Relics aren't only from Saints

by almina



Category: Hacksaw Ridge (2016)
Language: English
Status: Completed
Published: 2017-03-21
Updated: 2017-03-21
Packaged: 2018-10-08 15:12:38
Rating: Mature
Warnings: Creator Chose Not To Use Archive Warnings
Chapters: 1
Words: 2,097
Publisher: archiveofourown.org
Story URL: https://archiveofourown.org/works/10389585
Author URL: https://archiveofourown.org/users/almina/pseuds/almina
Summary: Desmond Doss had a hold on the men he rescued.





	

It drove me crazy, when people first had computers, I mean everyone got one, like everyone had a phone. The kids talked about DOS, DOS, DOS, dos this, dos that and just that word sets off memories of those days in the Pacific War, of Desmond Doss. He haunts me still. Whenever my attention is not fixed on something, my thoughts turn to him.
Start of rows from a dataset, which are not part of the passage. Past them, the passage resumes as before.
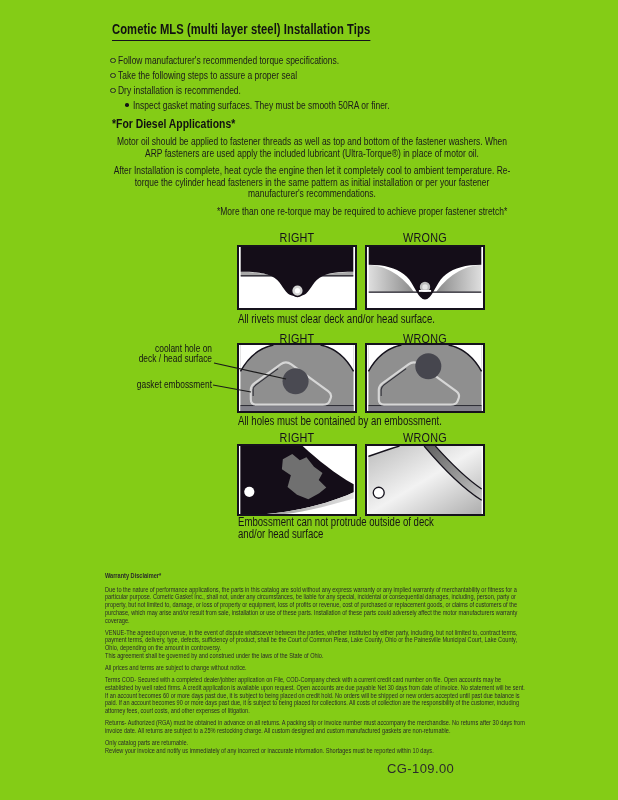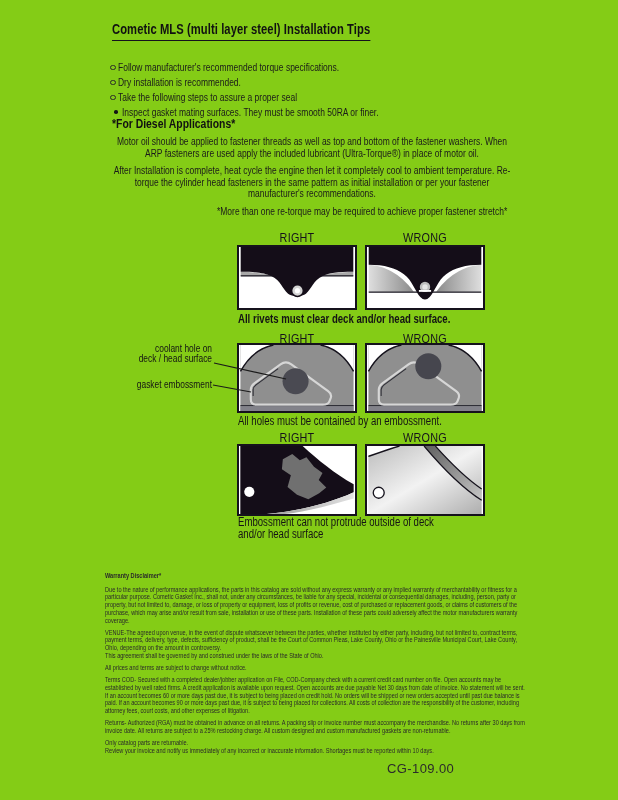"Follow manufacturer's recommended torque" .tips { top: 60px -> 53px }
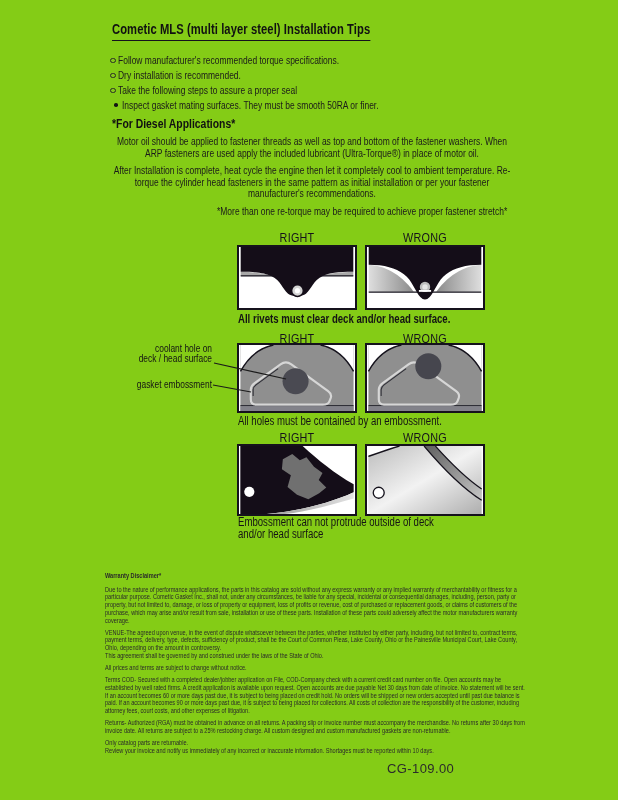"Dry installation is recommended." div.tip-row { order: before "Take the following steps to" -> after "Take the following steps to" }
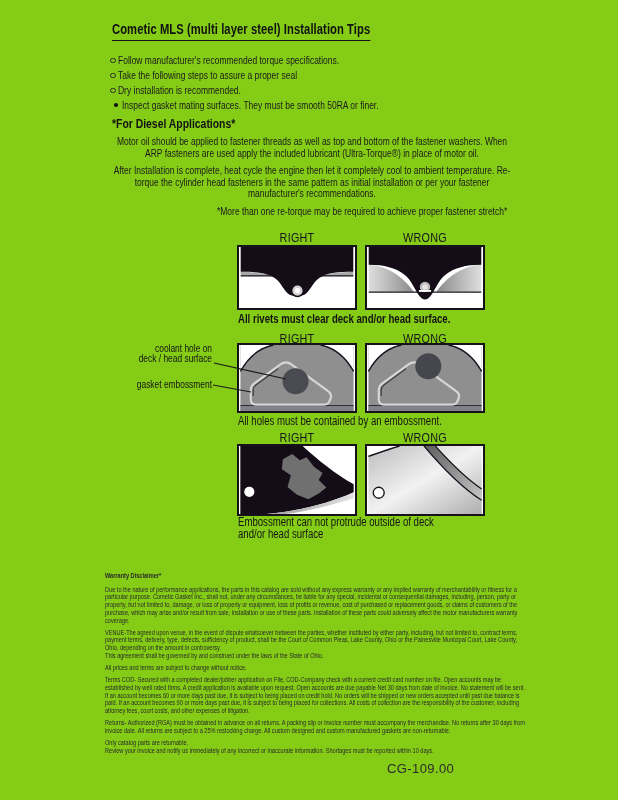"Inspect gasket mating surfaces. They" .tip-row.sub { margin-left: 4px -> 15px }
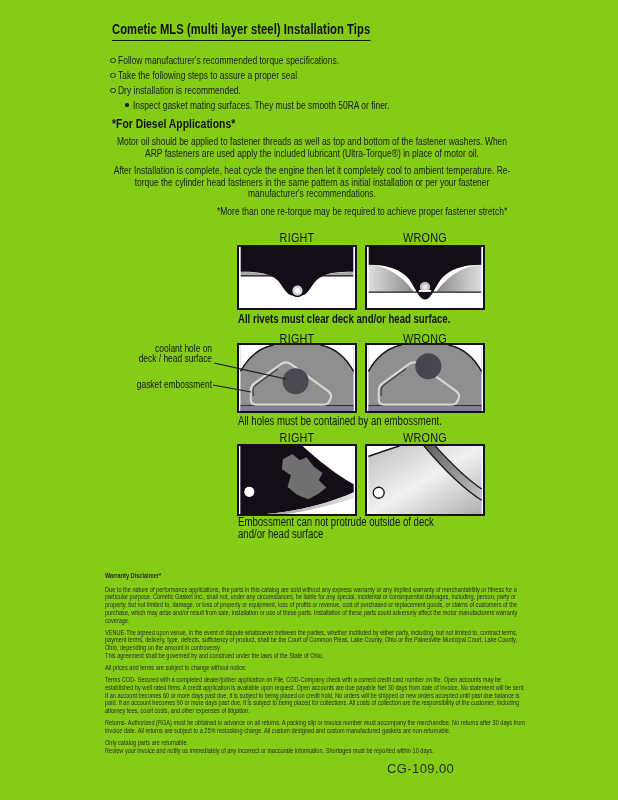"All rivets must clear deck" div.dcap { font-weight: bold -> none }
Doss, the bullied one, the scapegoat, there’s always one in a group. Especially in a group of scared, young testosterone filled fools. I did not have much affinity for my fellow soldiers, and it diminished every time they picked on Doss. Called him a fag, a pansy, because he did not share in their blood lust. 

I watched his face as they reviled him. I don’t think he knew what they were talking about when they made their filthy suggestions. But he put it together, quickly enough.

Make all the jokes you like about mountain boys and what they do with their pigs or their sisters, those guys can mix it up. They don’t make good punching bags. Yeah, I know about fighting. I enlisted to avoid arrest. But Doss passed up opportunities to answer their attacks. He could have rearranged their orthodontia. I kind of wished he would, instead of taking it, suppressing the rage. 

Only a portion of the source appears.